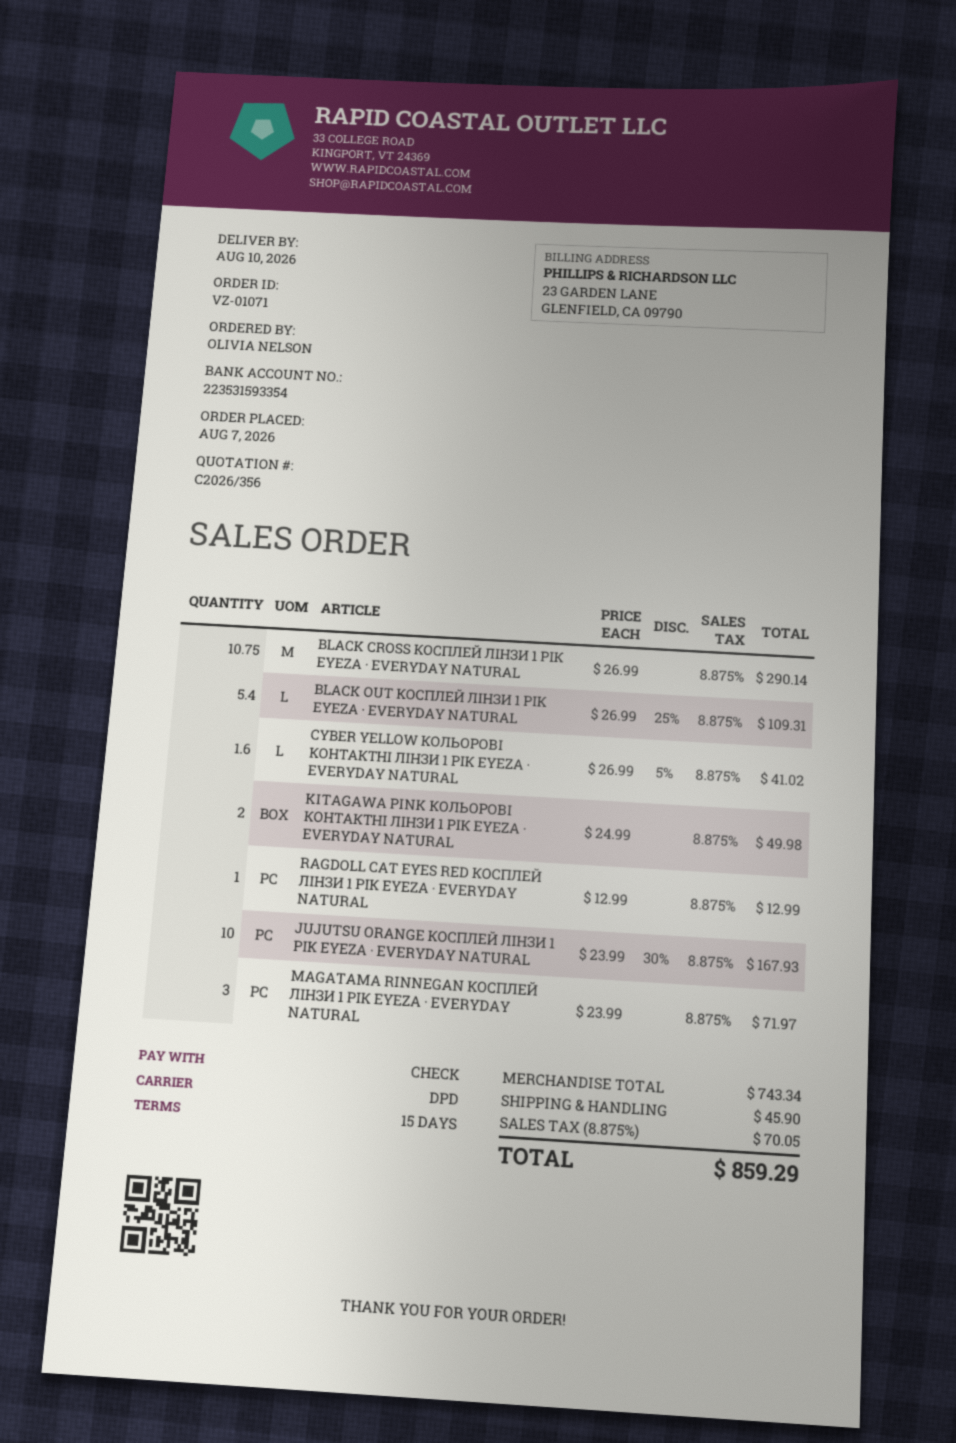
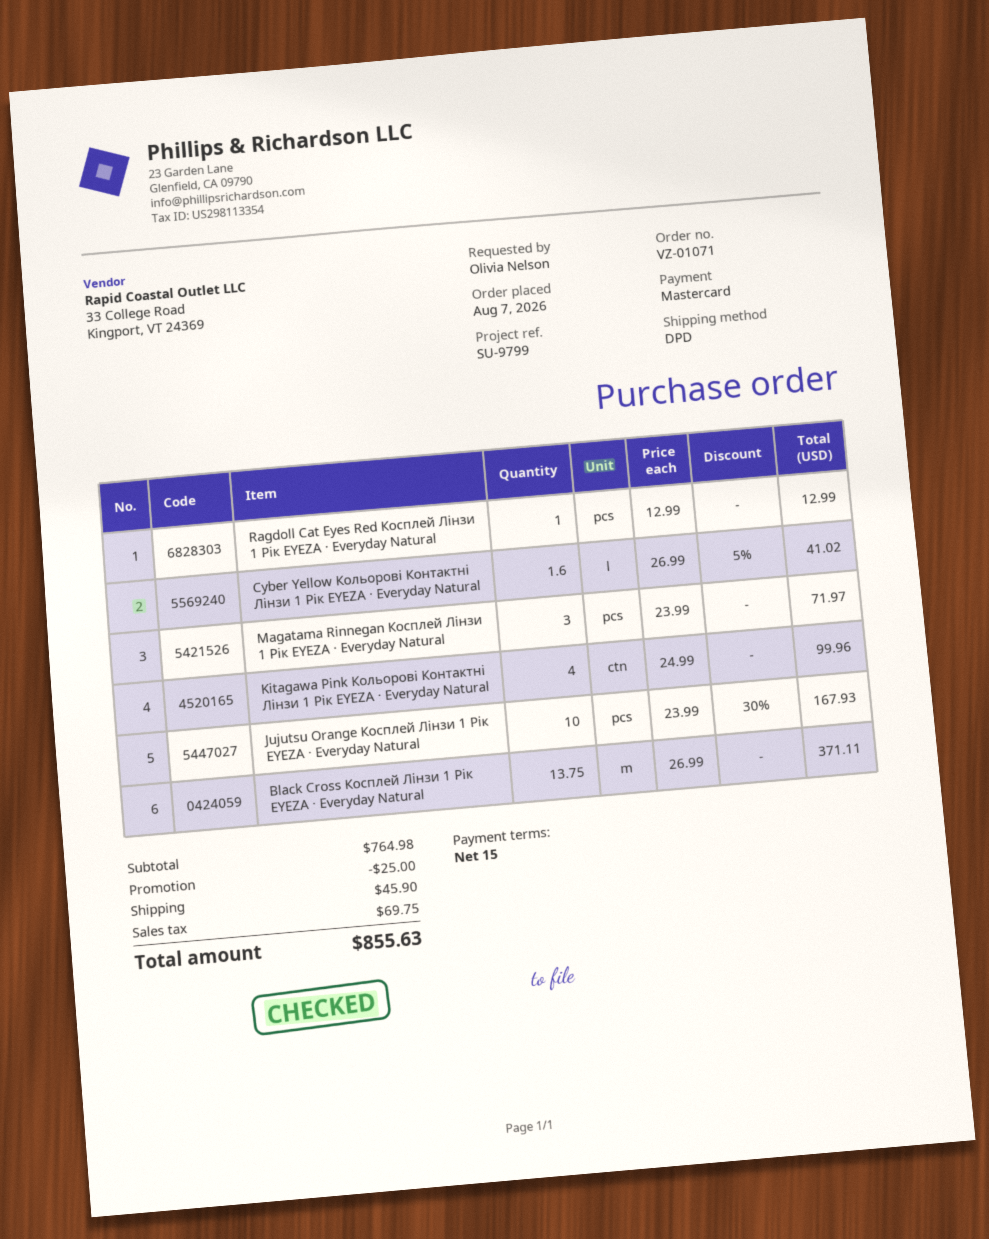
payment method: cheque -> Mastercard
BLACK CROSS КОСПЛЕЙ ЛІНЗИ 1 РІК EYEZA · EVERYDAY NATURAL: 10.75 x 26.99 = 290.14 -> 13.75 x 26.99 = 371.11
BLACK OUT КОСПЛЕЙ ЛІНЗИ 1 РІК EYEZA · EVERYDAY NATURAL: 5.4 x 26.99 - 25% = 109.31 -> none
KITAGAWA PINK КОЛЬОРОВІ КОНТАКТНІ ЛІНЗИ 1 РІК EYEZA · EVERYDAY NATURAL: 2 x 24.99 = 49.98 -> 4 x 24.99 = 99.96
subtotal: 743.34 -> 764.98
discount: none -> 25.00
tax: 70.05 -> 69.75
total: 859.29 -> 855.63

:: The problem ::
For the string "ЛІНЗИ", return every line of the data where it appears.

:: Answer to this task ::
BLACK CROSS КОСПЛЕЙ ЛІНЗИ 1 РІК EYEZA · EVERYDAY NATURAL: 10.75 x 26.99 = 290.14 -> 13.75 x 26.99 = 371.11
BLACK OUT КОСПЛЕЙ ЛІНЗИ 1 РІК EYEZA · EVERYDAY NATURAL: 5.4 x 26.99 - 25% = 109.31 -> none
KITAGAWA PINK КОЛЬОРОВІ КОНТАКТНІ ЛІНЗИ 1 РІК EYEZA · EVERYDAY NATURAL: 2 x 24.99 = 49.98 -> 4 x 24.99 = 99.96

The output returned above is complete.